With Thomas O'Connor, M.D.  Founder / CEO Testosteronology Society® 

Video Lesson Takeaways

 ◉ Think in ecosystems, not single drugs. The moment someone stacks agents, the clinical risk profile changes faster than most people expect.

◉ Start by sorting what they are actually using into families, because testosterone-derived, DHT-derived, and nandrolone-derived compounds tend to carry different predictable problem sets.

◉ Oral-heavy plans deserve immediate attention, since liver strain can pile up quietly, especially when someone adds “side meds” that also stress hepatic metabolism.

◉ “Selective” does not mean “safe.” SARMs and similar agents still show up alongside cardiovascular, renal, and hepatic concerns when you look at real-world patterns.

◉ Expect the non-hormone add-ons. Clenbuterol, thyroid agents, diuretics, stimulants, and cosmetic meds often end up being the difference between a stable patient and a messy physiology picture.

◉ DHT-derived cutting compounds can be brutal for acne and hair loss in the wrong genetics, and the user often normalizes it until it becomes unmanageable.

◉ Nandrolone exposure is its own counseling lane, because sexual side effects commonly trigger panic-driven self-treatment with dopamine agonists and other risky “fixes.”

◉ Keep your eyes on the long game. People can feel great while their cardiovascular and kidney risk quietly drifts the wrong direction.

◉ Hematocrit is not a “nice to watch” marker here. Rising viscosity risk is one of the clearest safety signals that the exposure pattern needs to change.

◉ Peaks and troughs matter as much as the weekly milligrams. Missed doses, catch-up dosing, and unstable schedules can create symptoms and labs that look like new disease.

◉ Shutdown and recovery need to be discussed plainly, especially with younger users, because prolonged suppression is not always a clean rebound story.
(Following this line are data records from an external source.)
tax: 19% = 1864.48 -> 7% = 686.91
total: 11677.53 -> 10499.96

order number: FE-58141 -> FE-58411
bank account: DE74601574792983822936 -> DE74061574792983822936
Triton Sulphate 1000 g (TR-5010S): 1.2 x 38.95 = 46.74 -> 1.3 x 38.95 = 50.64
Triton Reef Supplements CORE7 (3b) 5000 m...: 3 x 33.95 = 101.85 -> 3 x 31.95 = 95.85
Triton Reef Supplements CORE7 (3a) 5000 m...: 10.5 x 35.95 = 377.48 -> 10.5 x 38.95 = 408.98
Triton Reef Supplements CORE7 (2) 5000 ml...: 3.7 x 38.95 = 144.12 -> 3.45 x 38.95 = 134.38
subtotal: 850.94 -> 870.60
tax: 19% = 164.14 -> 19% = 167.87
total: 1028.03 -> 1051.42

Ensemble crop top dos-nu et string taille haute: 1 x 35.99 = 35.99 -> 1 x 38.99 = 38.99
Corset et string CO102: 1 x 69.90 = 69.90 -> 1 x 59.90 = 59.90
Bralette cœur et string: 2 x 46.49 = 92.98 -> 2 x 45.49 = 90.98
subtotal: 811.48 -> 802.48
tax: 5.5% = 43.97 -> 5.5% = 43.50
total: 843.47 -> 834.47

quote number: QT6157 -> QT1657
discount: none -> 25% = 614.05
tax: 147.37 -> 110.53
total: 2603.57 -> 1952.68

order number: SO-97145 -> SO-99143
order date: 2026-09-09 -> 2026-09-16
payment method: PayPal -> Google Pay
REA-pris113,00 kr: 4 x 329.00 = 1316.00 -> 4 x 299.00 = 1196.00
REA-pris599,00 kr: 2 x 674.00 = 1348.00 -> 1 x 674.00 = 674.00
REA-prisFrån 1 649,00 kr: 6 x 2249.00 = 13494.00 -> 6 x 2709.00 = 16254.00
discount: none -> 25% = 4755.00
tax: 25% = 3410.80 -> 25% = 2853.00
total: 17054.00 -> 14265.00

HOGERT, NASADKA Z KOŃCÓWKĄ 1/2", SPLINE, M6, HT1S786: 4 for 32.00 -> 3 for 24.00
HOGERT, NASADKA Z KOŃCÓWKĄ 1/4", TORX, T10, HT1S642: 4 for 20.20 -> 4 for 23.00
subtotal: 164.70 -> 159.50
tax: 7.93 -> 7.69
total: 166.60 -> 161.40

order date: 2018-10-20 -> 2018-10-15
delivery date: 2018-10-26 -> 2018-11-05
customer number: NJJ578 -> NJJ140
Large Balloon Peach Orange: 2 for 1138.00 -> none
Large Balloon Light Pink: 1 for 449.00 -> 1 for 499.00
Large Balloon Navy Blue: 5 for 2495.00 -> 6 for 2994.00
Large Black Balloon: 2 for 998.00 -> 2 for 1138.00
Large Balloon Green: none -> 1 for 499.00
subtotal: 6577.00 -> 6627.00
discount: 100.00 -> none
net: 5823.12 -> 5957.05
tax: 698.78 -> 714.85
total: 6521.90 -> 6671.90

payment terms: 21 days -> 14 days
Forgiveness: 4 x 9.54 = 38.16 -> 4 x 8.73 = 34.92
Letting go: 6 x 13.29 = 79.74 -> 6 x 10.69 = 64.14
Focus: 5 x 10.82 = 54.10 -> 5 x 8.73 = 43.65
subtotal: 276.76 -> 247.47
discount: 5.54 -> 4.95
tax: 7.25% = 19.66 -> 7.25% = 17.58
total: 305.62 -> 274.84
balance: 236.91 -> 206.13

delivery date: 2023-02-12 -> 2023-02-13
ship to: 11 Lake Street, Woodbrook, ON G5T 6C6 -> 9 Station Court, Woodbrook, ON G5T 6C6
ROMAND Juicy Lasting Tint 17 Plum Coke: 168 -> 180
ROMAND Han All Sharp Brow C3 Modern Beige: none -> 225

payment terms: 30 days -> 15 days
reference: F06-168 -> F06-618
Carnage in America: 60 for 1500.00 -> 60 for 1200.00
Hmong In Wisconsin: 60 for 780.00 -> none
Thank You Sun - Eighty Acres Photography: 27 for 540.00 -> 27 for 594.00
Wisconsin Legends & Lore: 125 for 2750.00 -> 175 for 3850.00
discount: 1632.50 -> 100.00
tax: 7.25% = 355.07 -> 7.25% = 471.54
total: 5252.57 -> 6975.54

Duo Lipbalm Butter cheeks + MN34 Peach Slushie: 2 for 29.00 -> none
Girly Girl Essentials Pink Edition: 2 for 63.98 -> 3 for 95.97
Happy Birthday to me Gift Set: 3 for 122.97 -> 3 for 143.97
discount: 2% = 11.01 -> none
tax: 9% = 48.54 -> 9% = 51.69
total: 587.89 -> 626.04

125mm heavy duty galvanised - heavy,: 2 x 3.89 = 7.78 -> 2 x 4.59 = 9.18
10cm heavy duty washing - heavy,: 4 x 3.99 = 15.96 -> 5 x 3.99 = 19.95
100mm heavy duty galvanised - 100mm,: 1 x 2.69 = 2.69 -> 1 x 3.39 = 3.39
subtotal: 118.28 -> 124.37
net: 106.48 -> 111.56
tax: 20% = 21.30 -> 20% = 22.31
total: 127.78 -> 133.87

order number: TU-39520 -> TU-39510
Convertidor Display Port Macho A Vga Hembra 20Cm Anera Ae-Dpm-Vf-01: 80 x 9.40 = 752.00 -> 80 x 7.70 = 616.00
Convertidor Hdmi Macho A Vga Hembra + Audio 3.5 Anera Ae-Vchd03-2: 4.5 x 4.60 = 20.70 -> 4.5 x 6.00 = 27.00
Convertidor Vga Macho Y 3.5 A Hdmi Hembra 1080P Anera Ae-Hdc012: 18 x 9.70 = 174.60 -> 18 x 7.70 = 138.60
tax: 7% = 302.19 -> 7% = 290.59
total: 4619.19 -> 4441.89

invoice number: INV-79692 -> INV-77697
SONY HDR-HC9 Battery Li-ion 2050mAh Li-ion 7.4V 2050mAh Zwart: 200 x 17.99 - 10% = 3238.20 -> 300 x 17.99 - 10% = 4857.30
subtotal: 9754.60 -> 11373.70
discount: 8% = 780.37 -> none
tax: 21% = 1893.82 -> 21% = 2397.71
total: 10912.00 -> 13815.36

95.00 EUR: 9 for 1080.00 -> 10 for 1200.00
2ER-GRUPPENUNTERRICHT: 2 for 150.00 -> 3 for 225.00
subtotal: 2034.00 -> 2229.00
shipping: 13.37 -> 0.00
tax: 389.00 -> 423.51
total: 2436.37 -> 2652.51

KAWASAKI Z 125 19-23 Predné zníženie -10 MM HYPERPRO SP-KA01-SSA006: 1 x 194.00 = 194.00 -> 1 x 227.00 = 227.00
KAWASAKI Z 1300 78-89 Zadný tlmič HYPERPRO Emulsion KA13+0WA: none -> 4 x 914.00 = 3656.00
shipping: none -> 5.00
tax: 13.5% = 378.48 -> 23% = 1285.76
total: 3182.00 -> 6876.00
◉ Treat “reported dose” as a starting hypothesis, not a fact. Underground and veterinary supply chains increase mislabeling, contaminants, and unexpected pharmacology that can flip your interpretation.

◉ The most useful stance is harm-reduction plus defensible documentation: get the real exposure history, pick the few monitoring priorities that actually prevent harm, and make the plan realistic enough that the patient will follow it.

 COURSE 011 TEXT 

① Modern AAS And IPED Use Beyond Elite Sport

The modern anabolic androgenic steroid (AAS) and image- and performance-enhancing drug (IPED) user does not always match the stereotype clinicians were trained to imagine. Many are not professional athletes, and many do not describe themselves as steroid users. They may be recreational lifters, strength athletes, physique competitors, hybrid athletes, older adults pursuing optimization, adolescents shaped by social media, women pursuing body composition change, or men trying to preserve an identity built around strength, leanness, libido, or appearance.[1] The older public story was shaped by elite sport, including the 1988 Seoul Olympics and subsequent U.S. scheduling of anabolic steroids in 1990, but the modern clinical reality is now much broader than formal doping.

The first clinical mistake is asking too narrowly. “Are you using steroids?” misses patients who believe selective androgen receptor modulators (SARMs) are not steroids, peptides are wellness tools, human chorionic gonadotropin (hCG) is fertility support, thyroid medication is a “cutting agent,” or testosterone is simply optimization. An accurate exposure history should ask about hormones and any ancillary agents used as part of the patient’s “stack”. 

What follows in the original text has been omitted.